• LISTED ENTRIES
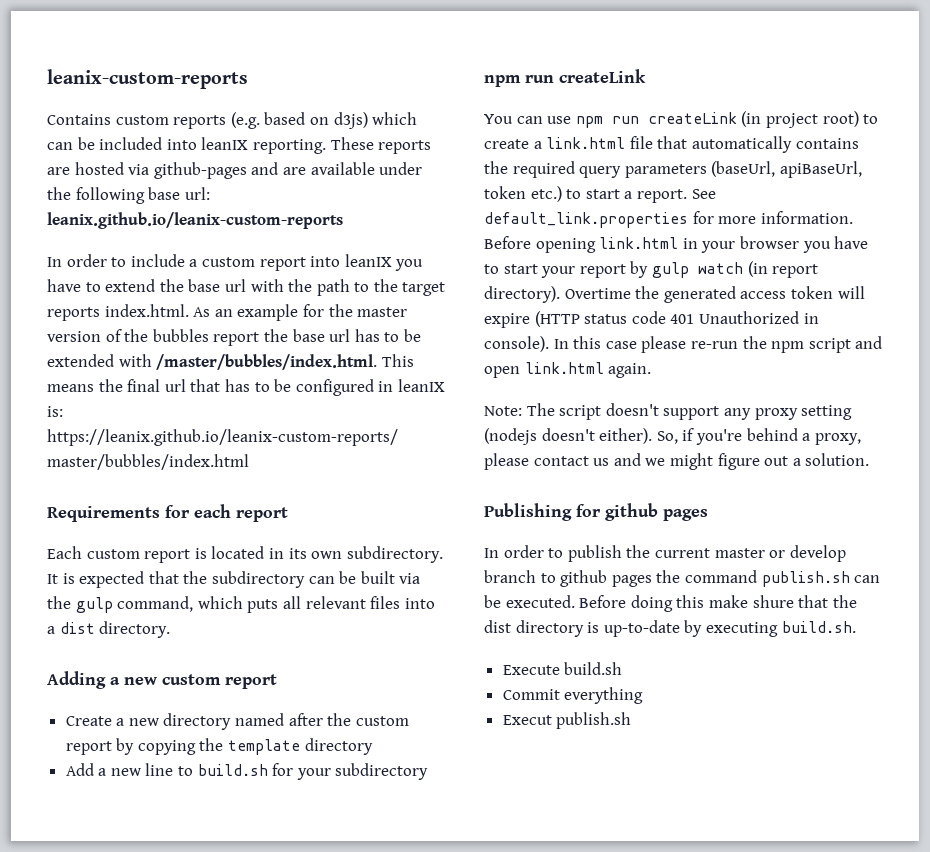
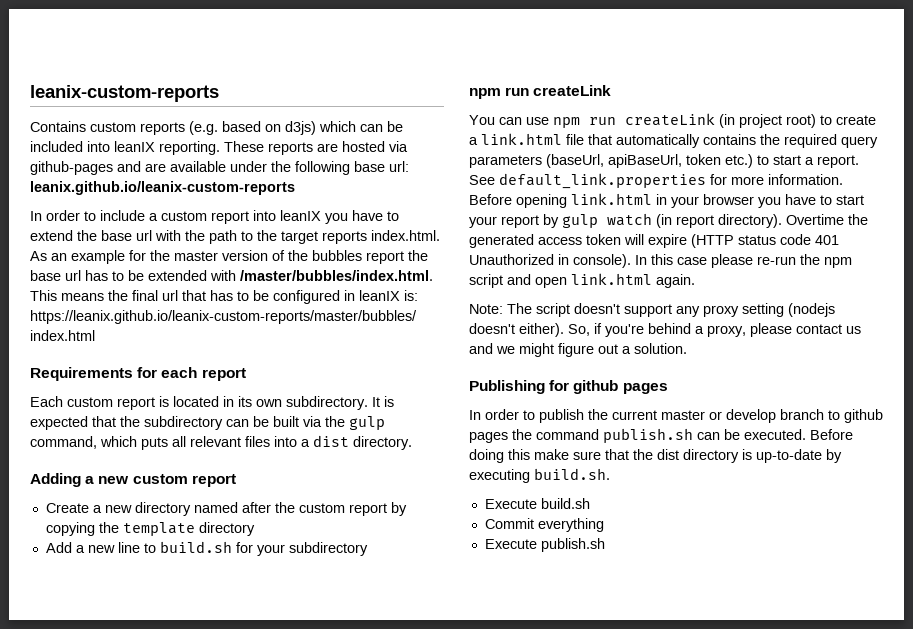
- Before doing this make shure that the dist directory is up-to-date by executing build.sh.
+ Before doing this make sure that the dist directory is up-to-date by executing build.sh.
- Execut publish.sh
+ Execute publish.sh

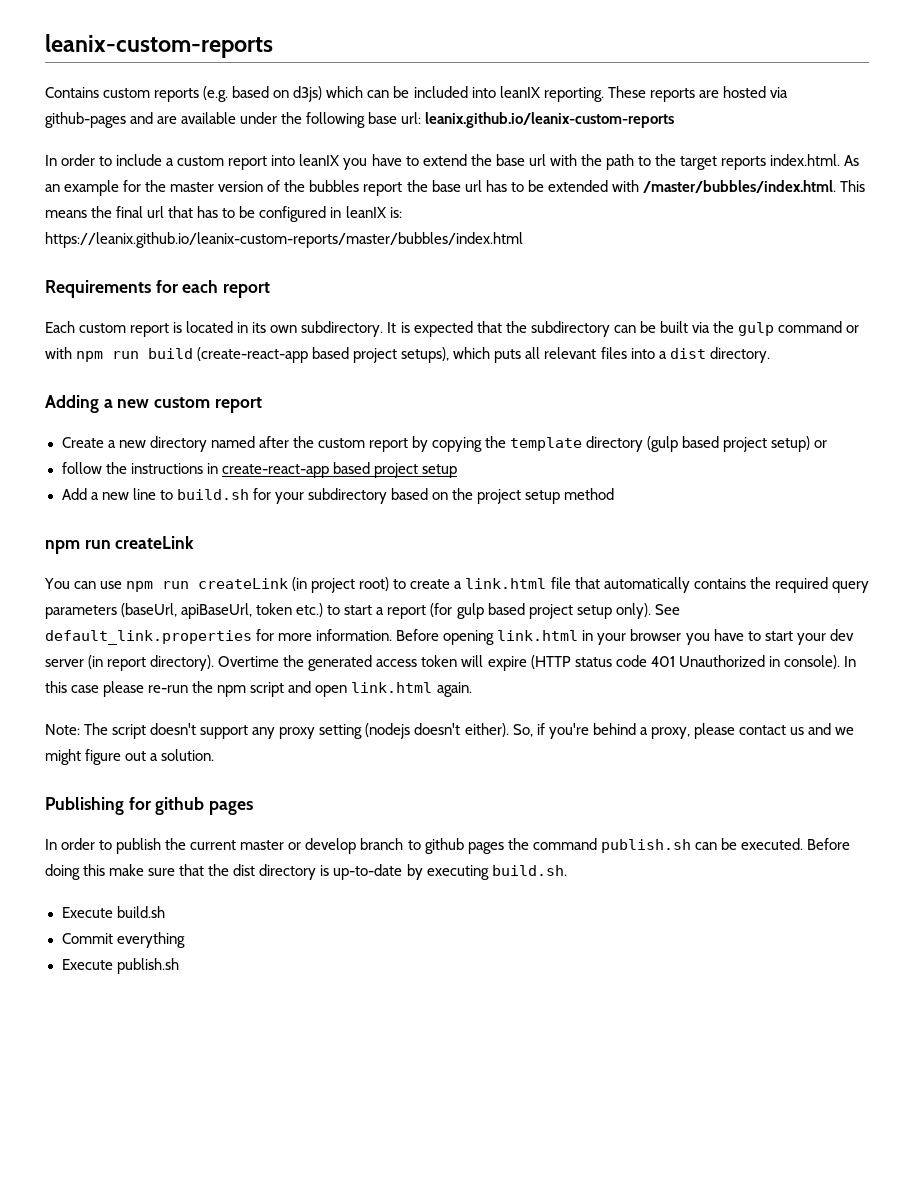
- It is expected that the subdirectory can be built via the gulp command, which puts all relevant files into a dist directory.
+ It is expected that the subdirectory can be built via the gulp command or with npm run build (create-react-app based project setups), which puts all relevant files into a dist directory.
- Create a new directory named after the custom report by copying the template directory
+ Create a new directory named after the custom report by copying the template directory (gulp based project setup) or
+ follow the instructions in create-react-app based project setup
- Add a new line to build.sh for your subdirectory
+ Add a new line to build.sh for your subdirectory based on the project setup method
- You can use npm run createLink (in project root) to create a link.html file that automatically contains the required query parameters (baseUrl, apiBaseUrl, token etc.) to start a report.
+ You can use npm run createLink (in project root) to create a link.html file that automatically contains the required query parameters (baseUrl, apiBaseUrl, token etc.) to start a report (for gulp based project setup only).
- Before opening link.html in your browser you have to start your report by gulp watch (in report directory).
+ Before opening link.html in your browser you have to start your dev server (in report directory).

• EXERCISE DESCRIPTION
Throughout the material above, find each line with "parameters" and return it.

• RESPONSE AREA
- You can use npm run createLink (in project root) to create a link.html file that automatically contains the required query parameters (baseUrl, apiBaseUrl, token etc.) to start a report.
+ You can use npm run createLink (in project root) to create a link.html file that automatically contains the required query parameters (baseUrl, apiBaseUrl, token etc.) to start a report (for gulp based project setup only).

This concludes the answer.